Berita Pemilu yang Berdekatan Bikin Parpol Mudah Terjebak Pragmatisme

by
Berita Pemilu yang Berdekatan Bikin Parpol Mudah Terjebak Pragmatisme


Jakarta, Pahami.id

Pengadilan konstitusional (MK) Dalam salah satu tuntutan hukumnya menyatakan bahwa implementasi pemilihan nasional dan regional/lokal membuat partai politik (partai politik) mudah terperangkap dalam pragmatisme.

Keadilan konstitusional ARIEF selama penyebutan sesi nomor 135/PUU-XXII/2024 di Pengadilan Konstitusi, Jakarta, Kamis, mengatakan bahwa kecenderungan terjadi karena partai politik tidak memiliki cukup waktu untuk memberikan kader yang bersaing di setiap tahap pemilihan.

“Dalam hal ini, partai politik dalam jangka pendek harus menyediakan ribuan kader untuk bersaing dan bersaing di semua tingkat pemilihan, dimulai dengan pemilihan anggota DPR, anggota DPD, presiden/wakil presiden, dan distrik/wakil,


Menurut Mahkamah Konstitusi, pemilihan yang diadakan pada waktu yang berdekatan telah menyebabkan partai politik -partai politik tidak memiliki cukup waktu untuk merekrut kandidat untuk legislator pada tiga pemilihan hukum. Beberapa partai politik harus menyediakan kader untuk pemilihan presiden/wakil presiden.

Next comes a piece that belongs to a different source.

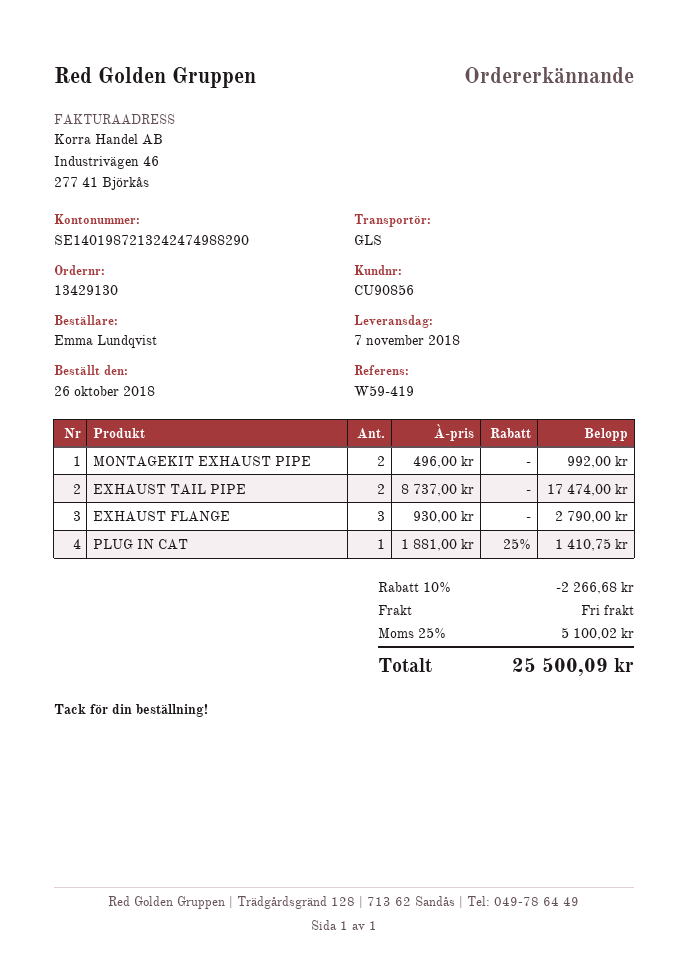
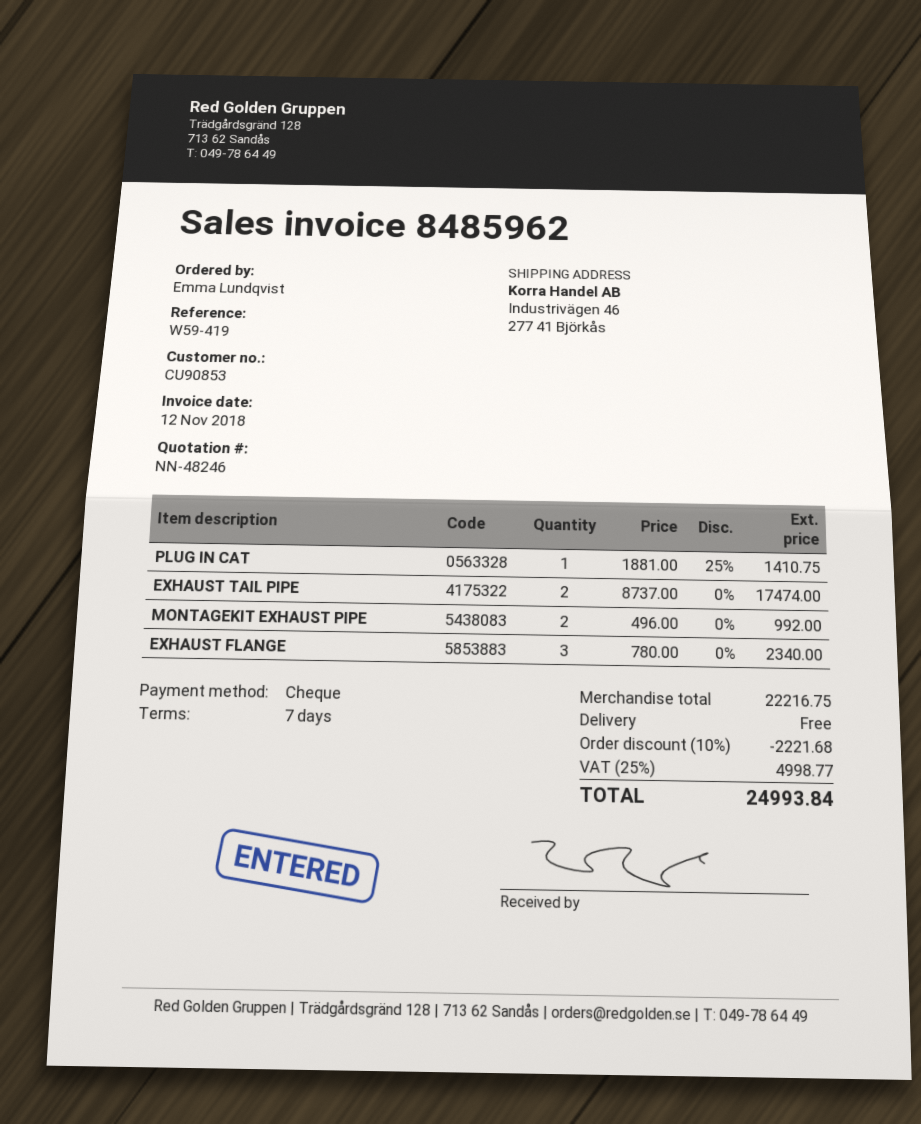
customer number: CU90856 -> CU90853
EXHAUST FLANGE: 3 x 930.00 = 2790.00 -> 3 x 780.00 = 2340.00
discount: 10% = 2266.68 -> 10% = 2221.68
tax: 25% = 5100.02 -> 25% = 4998.77
total: 25500.09 -> 24993.84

Agenda pemilihan yang berdekatan dipertimbangkan oleh pengadilan konstitusional untuk memengaruhi kelemahan lembaga partai politik. Pada satu titik, Mahkamah Konstitusi juga melihat bahwa partai -partai politik tidak berdaya dalam menangani realitas politik dan kepentingan politik praktis.

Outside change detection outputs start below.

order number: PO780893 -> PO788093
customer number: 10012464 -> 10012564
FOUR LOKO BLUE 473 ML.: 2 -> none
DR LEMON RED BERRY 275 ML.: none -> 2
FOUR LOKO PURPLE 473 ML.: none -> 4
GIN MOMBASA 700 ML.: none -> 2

“Misalnya, partai politik lebih terbuka untuk kemungkinan mengikuti kebutuhan pemilik modal dan hanya menghitung popularitas non-penyejaan karena partai politik tidak lagi memiliki kesempatan, waktu, dan energi untuk memberikan kader mereka sendiri pada saat yang sama,” kata Arief.

Akibatnya, katanya, mengambil pencalonan posisi politik dalam pemilihan membuka peluang luas berdasarkan sifat transaksional. Dalam tingkat seperti itu, tingkat pengadilan konstitusional, pemilihan jauh dari proses yang ideal dan demokratis.

Di sisi lain, Mahkamah Konstitusi menyoroti pengumpulan penyelenggara pemilihan dengan jadwal pemilihan nasional dan lokal. Menurut Mahkamah Konstitusi, situasi ini mempengaruhi kualitas pemilihan.

“Selain ancaman terhadap kualitas penyelenggara pemilihan, tumpukan beban kerja penyelenggara didasarkan pada periode waktu tertentu karena efek dari pemilihan tahun yang sama telah menyebabkan kekosongan yang relatif lama untuk penyelenggara pemilihan,” katanya.

Misalnya, pemilihan anggota parlemen Indonesia, DPD RI, dan presiden/wakil presiden dan anggota distrik regional/regional/kota/kota DPRD pada tahun 2024 yang berdekatan dengan pemilihan kepala regional menyebabkan tahap pemilihan yang dilakukan oleh penyelenggara berlangsung selambat -lambatnya dua tahun.

Faktanya, mandat Pasal 22E paragraf (5) Konstitusi Indonesia 1945 mengharuskan penyelenggara pemilihan untuk menjadi nasional dan tetap dari pusat ke tingkat regional dengan periode lima tahun.

“Jadi, kantor penyelenggara pemilihan tidak efisien dan tidak efektif karena hanya menjalankan ‘tugas inti’ pemilihan selama sekitar dua tahun,” tambah Arief.

Oleh karena itu, Mahkamah Konstitusi memutuskan untuk memisahkan implementasi pemilihan antara nasional dan regional. Pemilihan regional dilakukan setidaknya dua tahun atau maksimal dua tahun dan enam bulan setelah pemilihan negara.

Pemilihan nasional meliputi pemilihan anggota parlemen Indonesia, DPD RI, dan presiden dan wakil presiden, sementara pemilihan regional atau lokal termasuk pemilihan anggota HERPD regional, distrik/kota DPRD, serta para pemimpin dan perwakilan regional.

Dalam kasus ini, Mahkamah Konstitusi memberikan beberapa permintaan yang diajukan oleh Asosiasi Pemilihan dan Demokrasi (Muludem) yang diwakili oleh Ketua Khoirunnisa Nur Agustyati Foundation dan Bendahara Manajemen Yayasan Irmalidarti.